## Your goal:
Taking the line with "position: relative;" as the first and the line with "inline-block; width: 38px;" as the last, set down the lines below exactly, pictures excluded.

## Records to use:
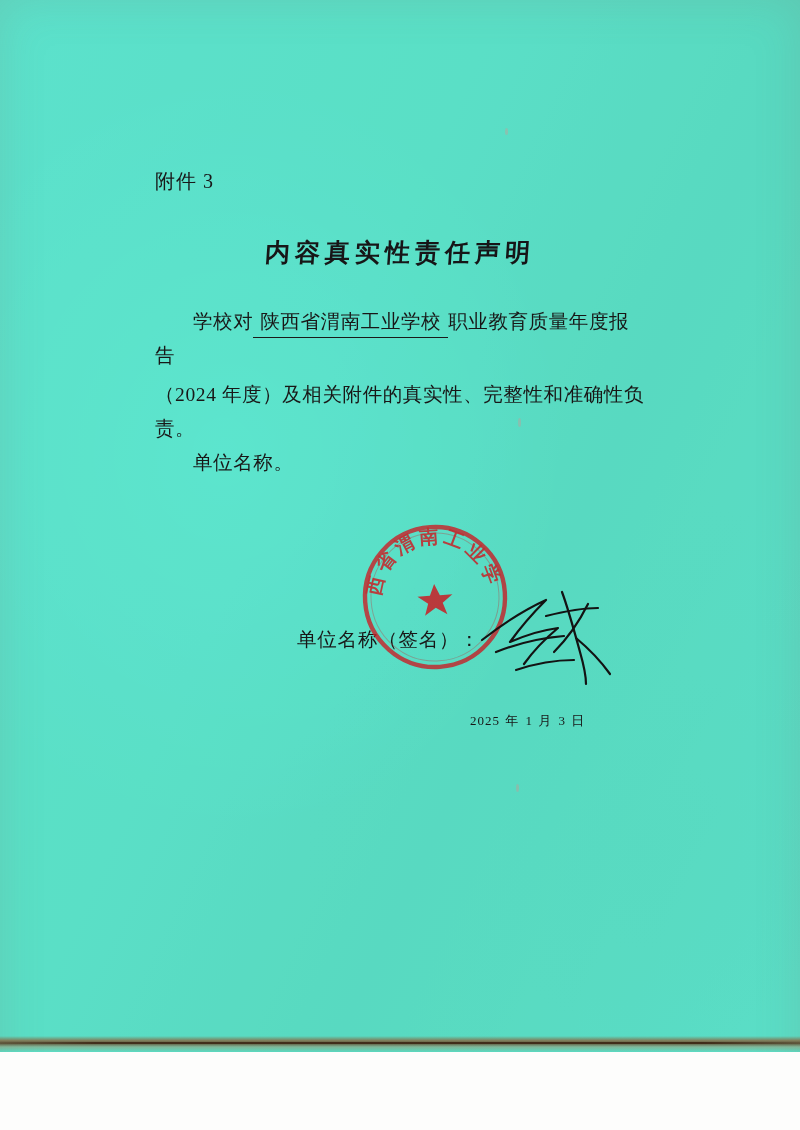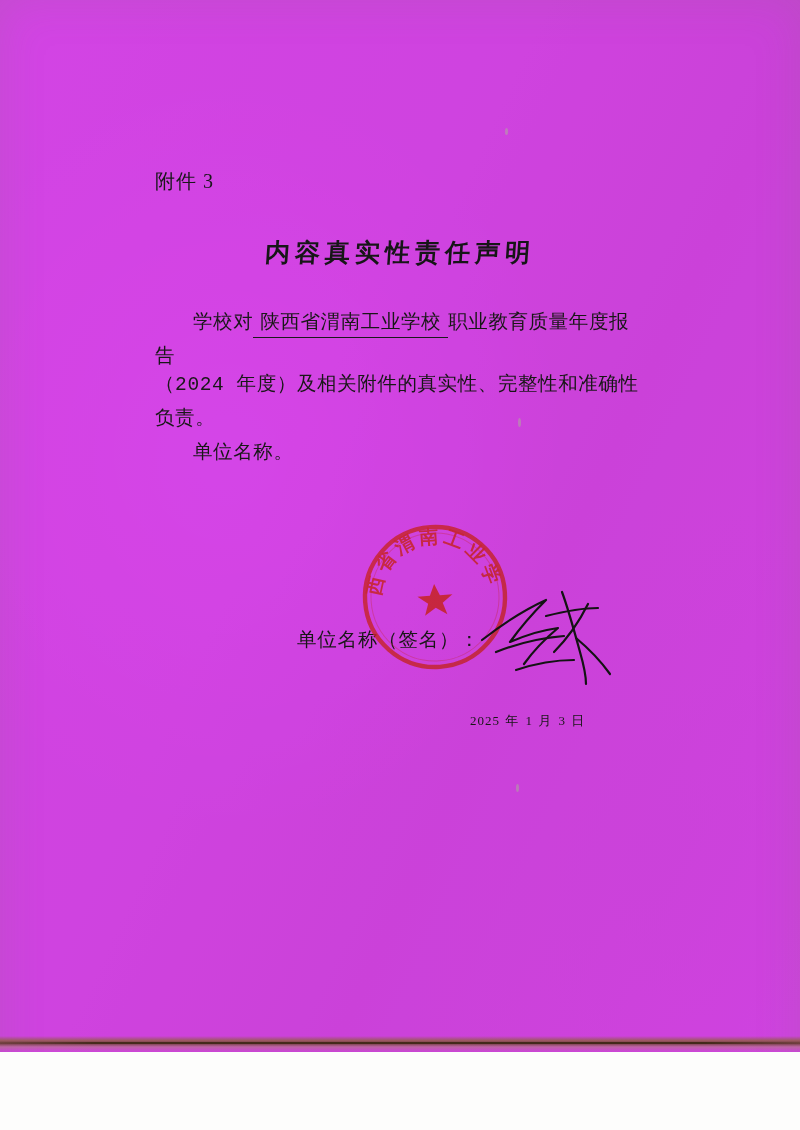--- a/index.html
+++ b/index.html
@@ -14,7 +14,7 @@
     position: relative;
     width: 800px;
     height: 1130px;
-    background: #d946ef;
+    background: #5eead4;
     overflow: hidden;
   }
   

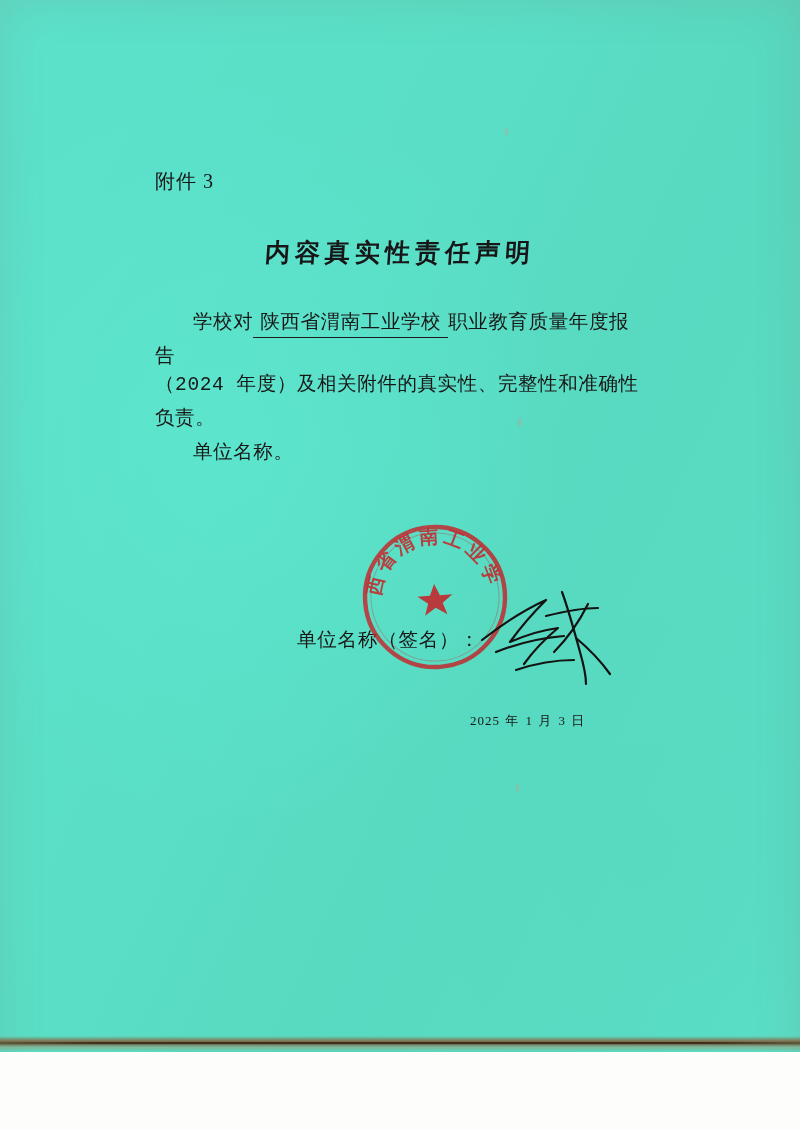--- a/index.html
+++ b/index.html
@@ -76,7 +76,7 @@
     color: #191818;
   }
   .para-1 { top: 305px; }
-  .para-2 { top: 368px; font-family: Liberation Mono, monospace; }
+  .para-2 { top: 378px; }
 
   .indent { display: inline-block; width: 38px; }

==

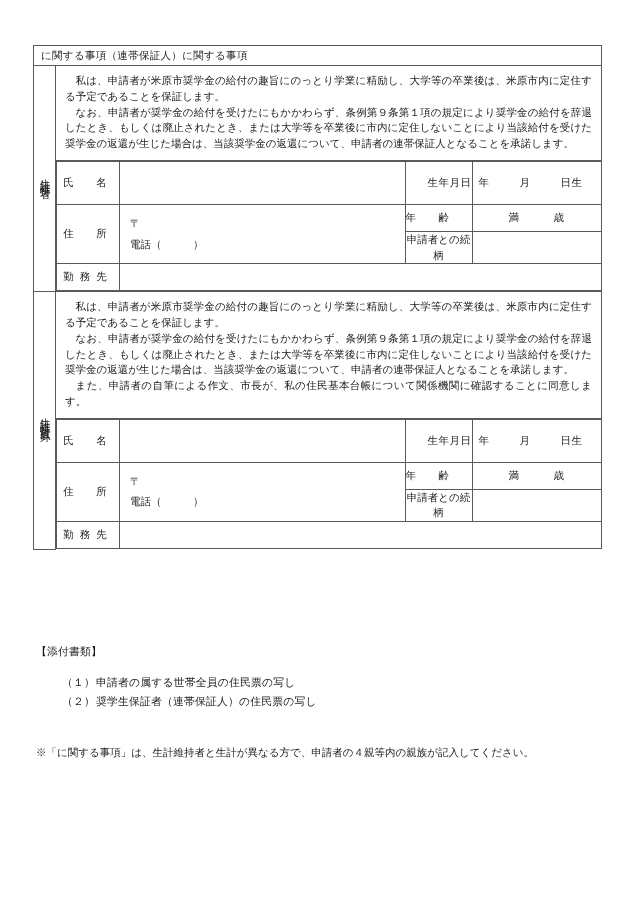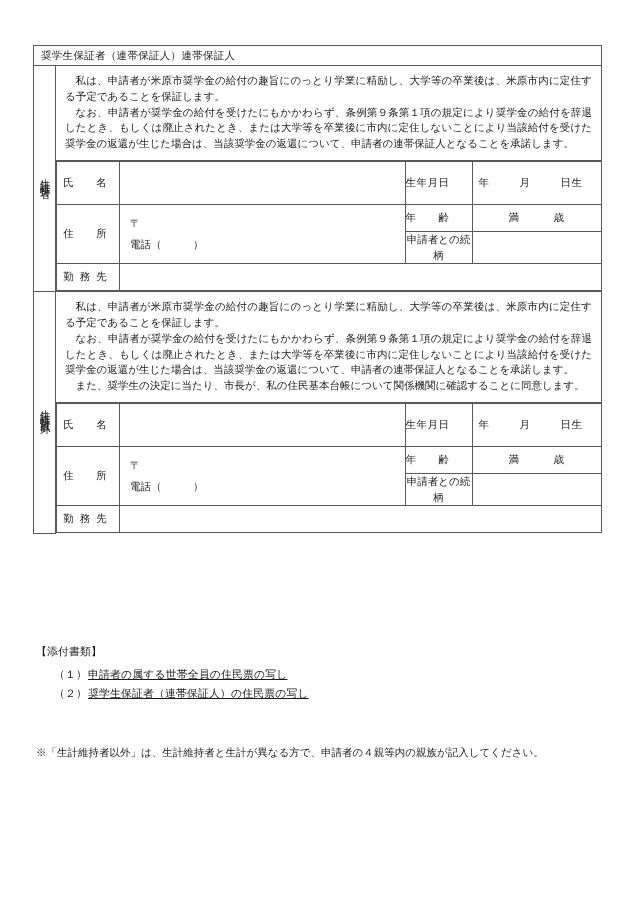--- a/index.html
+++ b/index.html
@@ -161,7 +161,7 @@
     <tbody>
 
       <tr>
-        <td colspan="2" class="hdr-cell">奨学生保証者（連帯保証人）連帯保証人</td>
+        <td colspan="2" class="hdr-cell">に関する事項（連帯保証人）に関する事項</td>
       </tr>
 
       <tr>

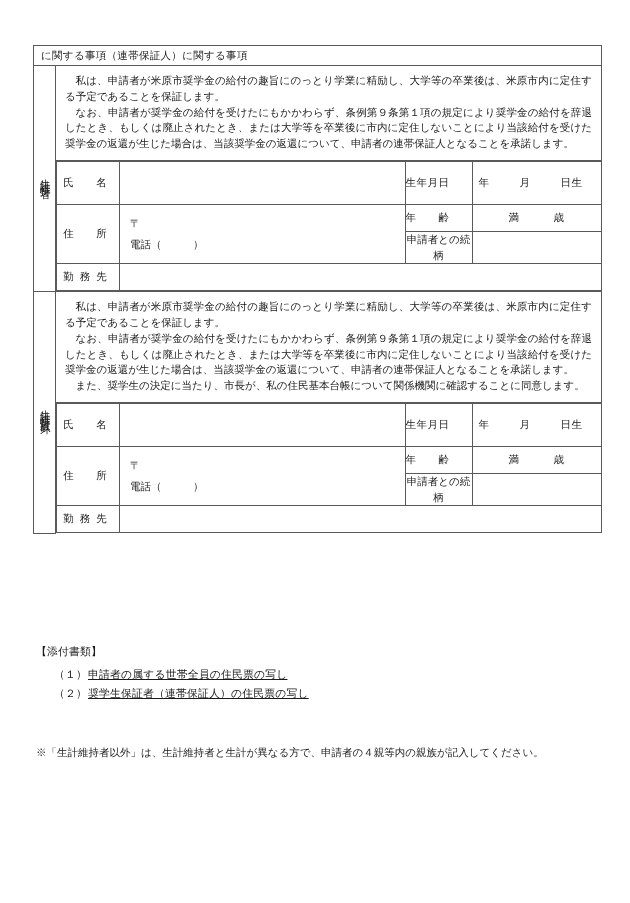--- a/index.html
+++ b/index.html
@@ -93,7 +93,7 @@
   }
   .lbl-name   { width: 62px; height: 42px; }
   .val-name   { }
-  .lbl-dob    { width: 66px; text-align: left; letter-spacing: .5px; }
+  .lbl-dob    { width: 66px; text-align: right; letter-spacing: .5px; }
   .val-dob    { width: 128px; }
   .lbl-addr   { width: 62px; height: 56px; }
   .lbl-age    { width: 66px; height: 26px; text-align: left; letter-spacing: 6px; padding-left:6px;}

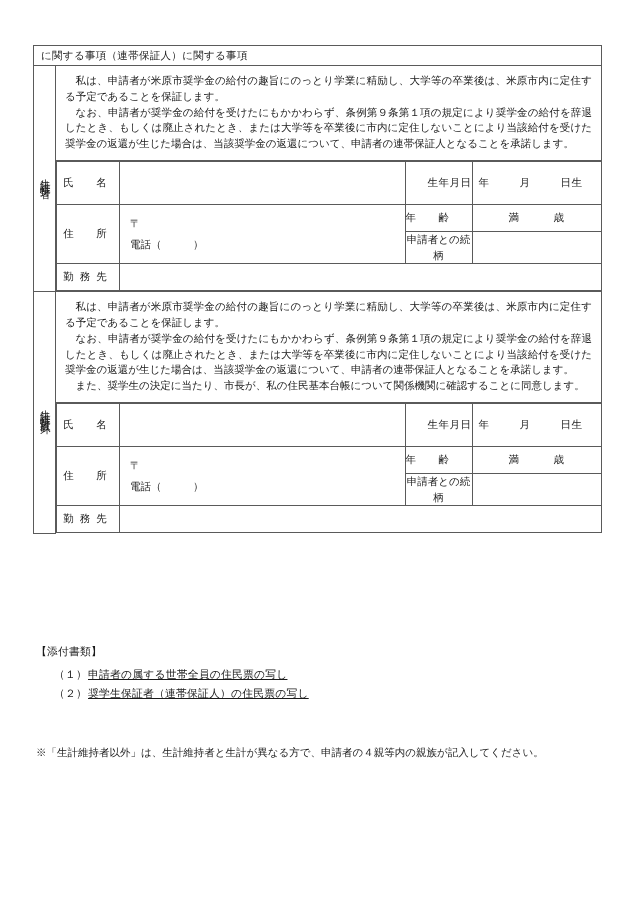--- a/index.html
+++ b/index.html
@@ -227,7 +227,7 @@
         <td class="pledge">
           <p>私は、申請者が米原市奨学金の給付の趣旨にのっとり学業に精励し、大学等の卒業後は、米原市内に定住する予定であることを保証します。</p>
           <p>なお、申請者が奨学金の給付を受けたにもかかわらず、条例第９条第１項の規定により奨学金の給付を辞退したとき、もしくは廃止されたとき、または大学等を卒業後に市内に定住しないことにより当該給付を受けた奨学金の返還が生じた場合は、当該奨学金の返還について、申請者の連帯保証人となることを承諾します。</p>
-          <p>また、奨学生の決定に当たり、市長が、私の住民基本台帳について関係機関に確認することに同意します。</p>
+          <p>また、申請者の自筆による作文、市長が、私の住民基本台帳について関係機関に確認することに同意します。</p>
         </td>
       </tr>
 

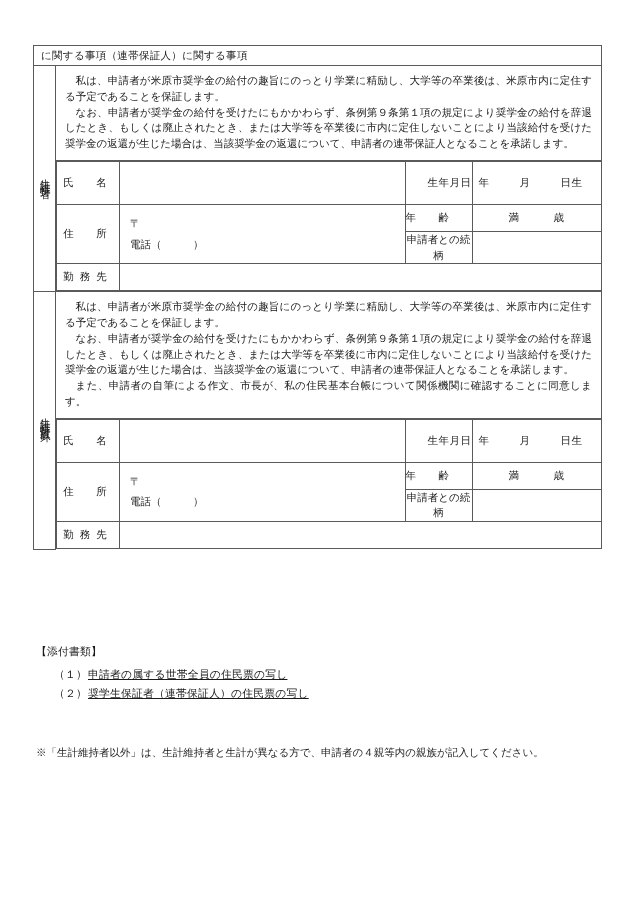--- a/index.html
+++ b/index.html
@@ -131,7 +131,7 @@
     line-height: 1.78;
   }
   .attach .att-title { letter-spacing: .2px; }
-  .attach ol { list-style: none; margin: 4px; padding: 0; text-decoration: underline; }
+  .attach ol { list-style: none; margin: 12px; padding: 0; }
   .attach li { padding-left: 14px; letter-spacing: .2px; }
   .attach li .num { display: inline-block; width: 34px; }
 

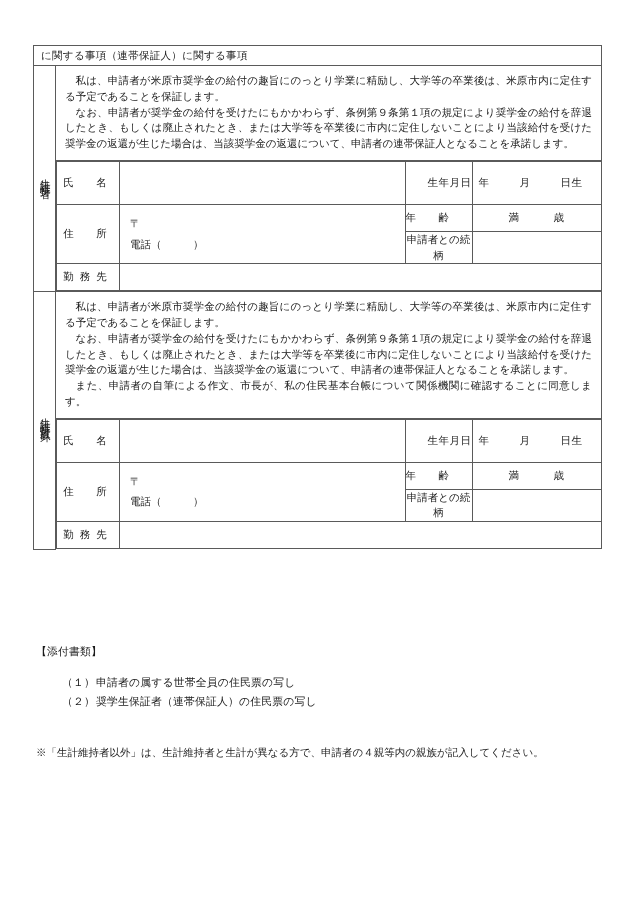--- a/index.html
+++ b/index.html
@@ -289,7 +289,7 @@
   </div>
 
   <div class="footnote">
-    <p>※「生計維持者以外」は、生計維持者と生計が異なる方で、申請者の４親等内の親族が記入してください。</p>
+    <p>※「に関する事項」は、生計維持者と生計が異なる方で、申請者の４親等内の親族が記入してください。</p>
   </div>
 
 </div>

## Final answer:
     position: relative;
     width: 800px;
     height: 1130px;
-    background: #d946ef;
+    background: #5eead4;
     overflow: hidden;
   }
   

--- a/index.html
+++ b/index.html
@@ -76,7 +76,7 @@
     color: #191818;
   }
   .para-1 { top: 305px; }
-  .para-2 { top: 368px; font-family: Liberation Mono, monospace; }
+  .para-2 { top: 378px; }
 
   .indent { display: inline-block; width: 38px; }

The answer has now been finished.